SOURCE MATERIAL:
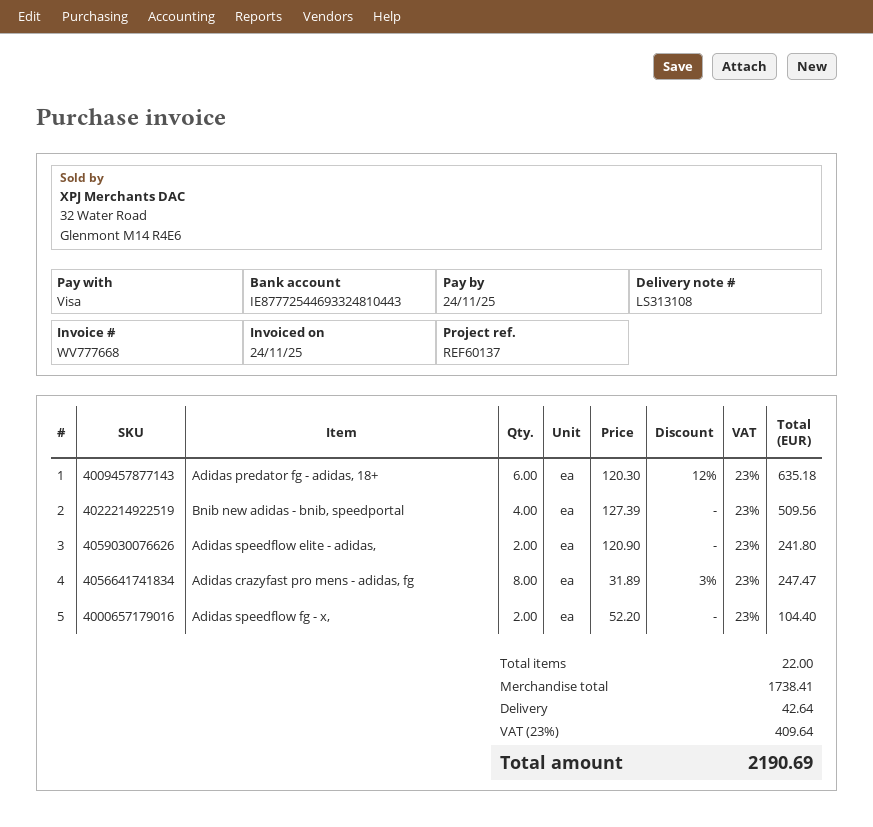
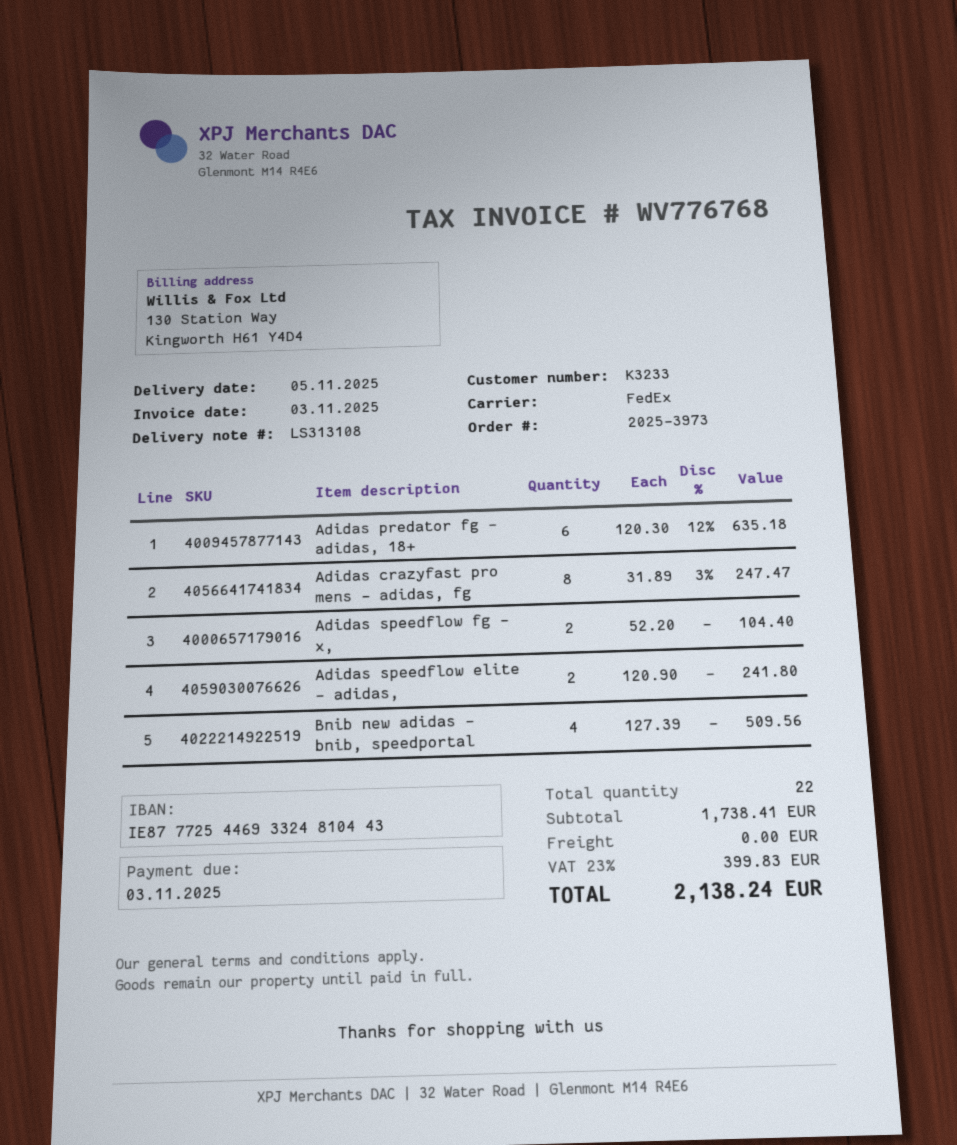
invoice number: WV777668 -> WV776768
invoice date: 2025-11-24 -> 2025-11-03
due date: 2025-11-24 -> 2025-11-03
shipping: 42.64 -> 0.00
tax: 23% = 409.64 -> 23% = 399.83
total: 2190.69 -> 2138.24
* * *
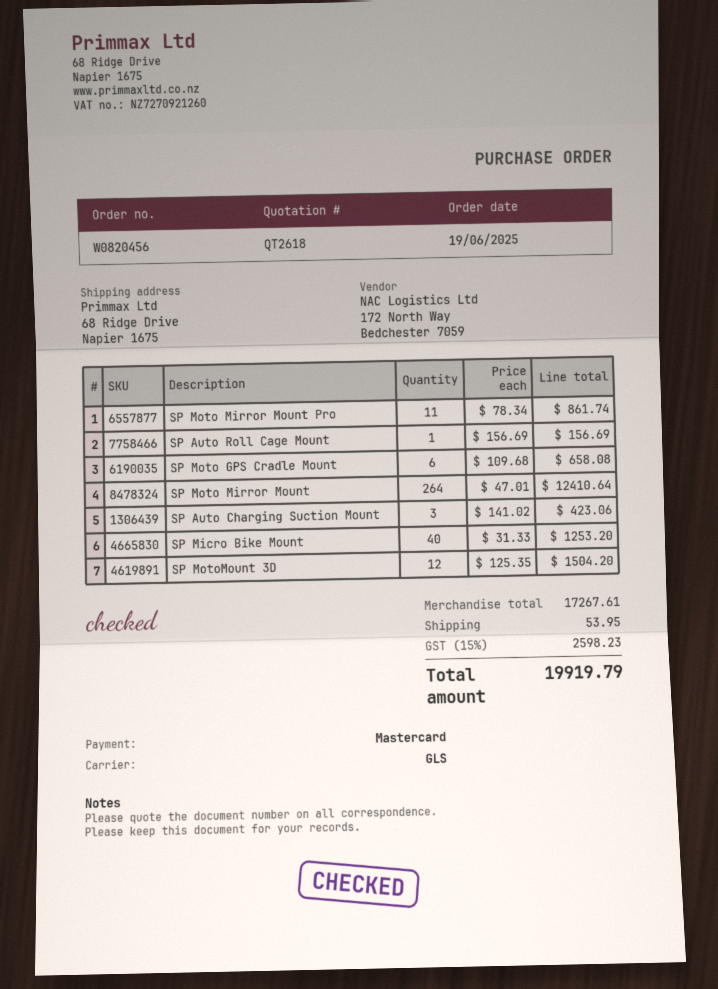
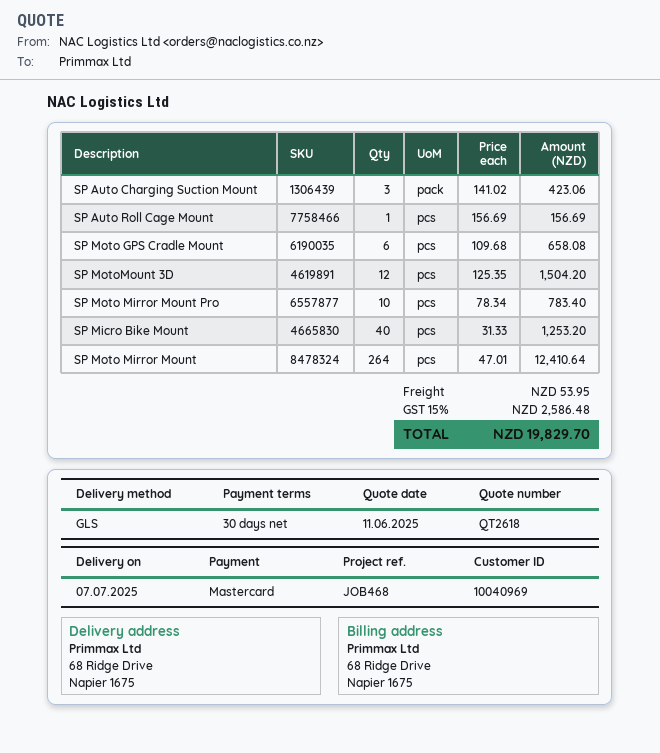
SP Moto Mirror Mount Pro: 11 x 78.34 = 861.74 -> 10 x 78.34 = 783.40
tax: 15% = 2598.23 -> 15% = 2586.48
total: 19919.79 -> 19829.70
* * *
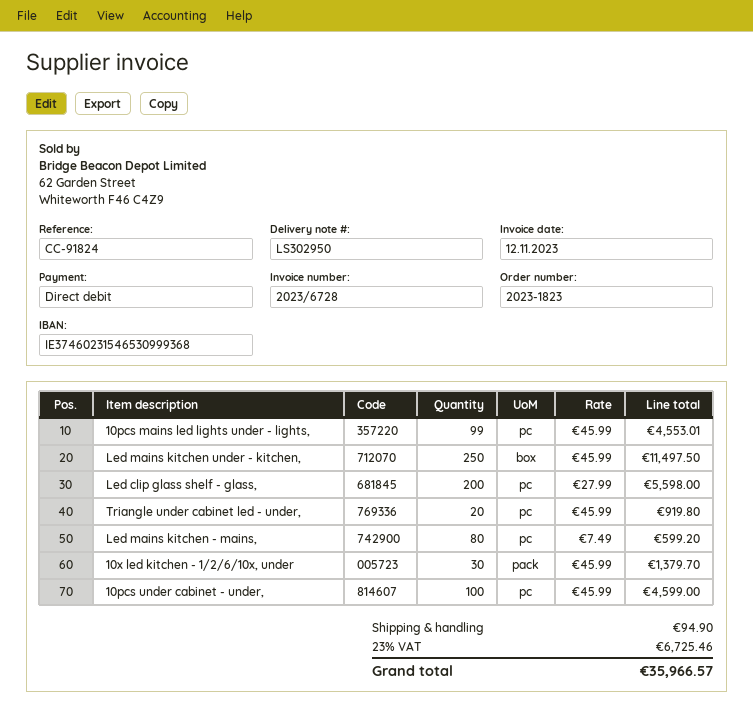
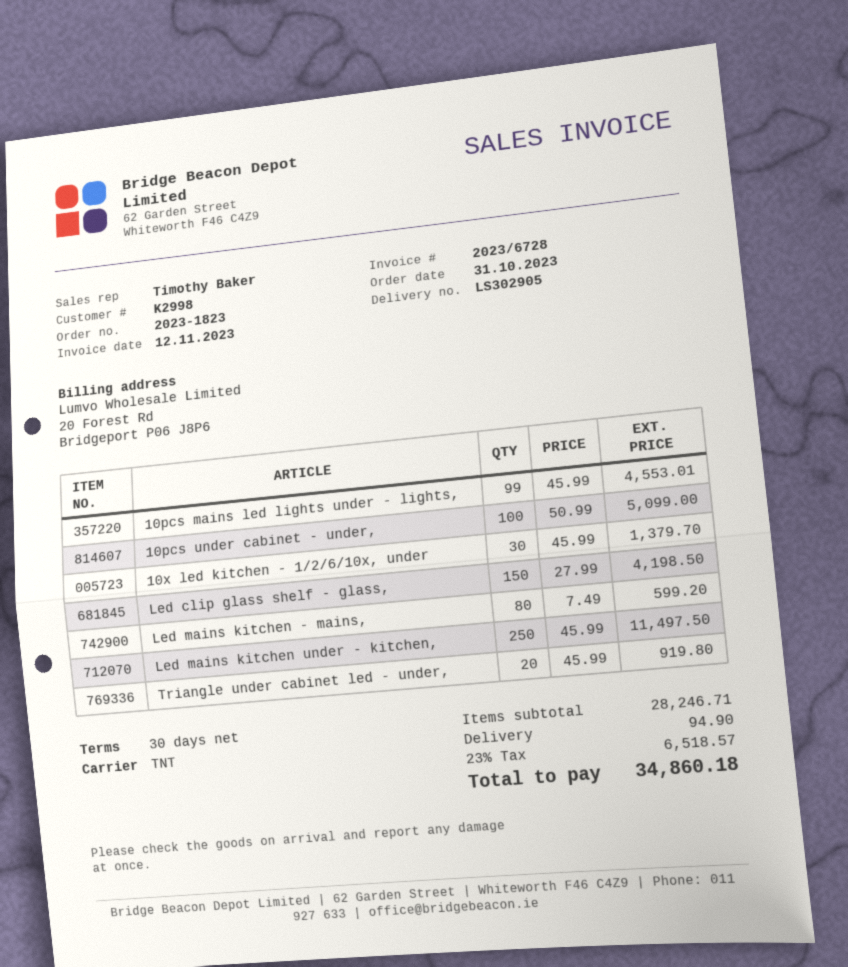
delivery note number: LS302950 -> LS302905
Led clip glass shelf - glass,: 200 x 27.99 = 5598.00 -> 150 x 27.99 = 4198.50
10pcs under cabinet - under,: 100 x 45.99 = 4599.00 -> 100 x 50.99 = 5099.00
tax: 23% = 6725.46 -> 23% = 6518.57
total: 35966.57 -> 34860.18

EXERCISE OBJECTIVE: From the records above, transcribe without alteration every line from the one with "shipping: 42.64 -> 0.00" to the one with "total: 2190.69 -> 2138.24", inclusive.

RESPONSE BOX:
shipping: 42.64 -> 0.00
tax: 23% = 409.64 -> 23% = 399.83
total: 2190.69 -> 2138.24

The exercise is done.